PROBLEM STATEMENT
Each entry below should be printed exactly as given.
---- RECORDS FOR PROCESSING
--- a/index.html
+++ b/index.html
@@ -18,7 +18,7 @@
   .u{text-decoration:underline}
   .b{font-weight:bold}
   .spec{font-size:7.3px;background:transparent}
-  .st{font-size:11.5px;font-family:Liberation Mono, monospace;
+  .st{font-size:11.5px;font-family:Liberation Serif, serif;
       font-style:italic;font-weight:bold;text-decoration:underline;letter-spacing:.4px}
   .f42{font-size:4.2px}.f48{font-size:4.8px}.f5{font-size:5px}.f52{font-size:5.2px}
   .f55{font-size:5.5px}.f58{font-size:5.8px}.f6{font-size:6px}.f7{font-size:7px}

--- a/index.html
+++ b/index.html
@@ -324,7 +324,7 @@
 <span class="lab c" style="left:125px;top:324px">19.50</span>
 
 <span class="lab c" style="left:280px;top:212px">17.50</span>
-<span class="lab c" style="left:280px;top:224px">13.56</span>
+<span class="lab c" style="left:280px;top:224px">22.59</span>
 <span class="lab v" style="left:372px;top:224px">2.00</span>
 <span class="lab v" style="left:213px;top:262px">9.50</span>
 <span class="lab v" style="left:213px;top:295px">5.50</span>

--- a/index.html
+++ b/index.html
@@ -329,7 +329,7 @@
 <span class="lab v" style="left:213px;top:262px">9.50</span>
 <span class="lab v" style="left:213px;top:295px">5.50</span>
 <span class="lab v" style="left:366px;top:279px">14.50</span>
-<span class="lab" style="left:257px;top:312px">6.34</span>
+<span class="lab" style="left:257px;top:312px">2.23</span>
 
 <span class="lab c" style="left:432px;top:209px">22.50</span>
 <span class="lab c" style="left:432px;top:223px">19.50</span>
--------
REPLY TO THE EXERCISE
--- a/index.html
+++ b/index.html
@@ -18,7 +18,7 @@
   .u{text-decoration:underline}
   .b{font-weight:bold}
   .spec{font-size:7.3px;background:transparent}
-  .st{font-size:11.5px;font-family:Liberation Mono, monospace;
+  .st{font-size:11.5px;font-family:Liberation Serif, serif;
       font-style:italic;font-weight:bold;text-decoration:underline;letter-spacing:.4px}
   .f42{font-size:4.2px}.f48{font-size:4.8px}.f5{font-size:5px}.f52{font-size:5.2px}
   .f55{font-size:5.5px}.f58{font-size:5.8px}.f6{font-size:6px}.f7{font-size:7px}

--- a/index.html
+++ b/index.html
@@ -324,7 +324,7 @@
 <span class="lab c" style="left:125px;top:324px">19.50</span>
 
 <span class="lab c" style="left:280px;top:212px">17.50</span>
-<span class="lab c" style="left:280px;top:224px">13.56</span>
+<span class="lab c" style="left:280px;top:224px">22.59</span>
 <span class="lab v" style="left:372px;top:224px">2.00</span>
 <span class="lab v" style="left:213px;top:262px">9.50</span>
 <span class="lab v" style="left:213px;top:295px">5.50</span>

--- a/index.html
+++ b/index.html
@@ -329,7 +329,7 @@
 <span class="lab v" style="left:213px;top:262px">9.50</span>
 <span class="lab v" style="left:213px;top:295px">5.50</span>
 <span class="lab v" style="left:366px;top:279px">14.50</span>
-<span class="lab" style="left:257px;top:312px">6.34</span>
+<span class="lab" style="left:257px;top:312px">2.23</span>
 
 <span class="lab c" style="left:432px;top:209px">22.50</span>
 <span class="lab c" style="left:432px;top:223px">19.50</span>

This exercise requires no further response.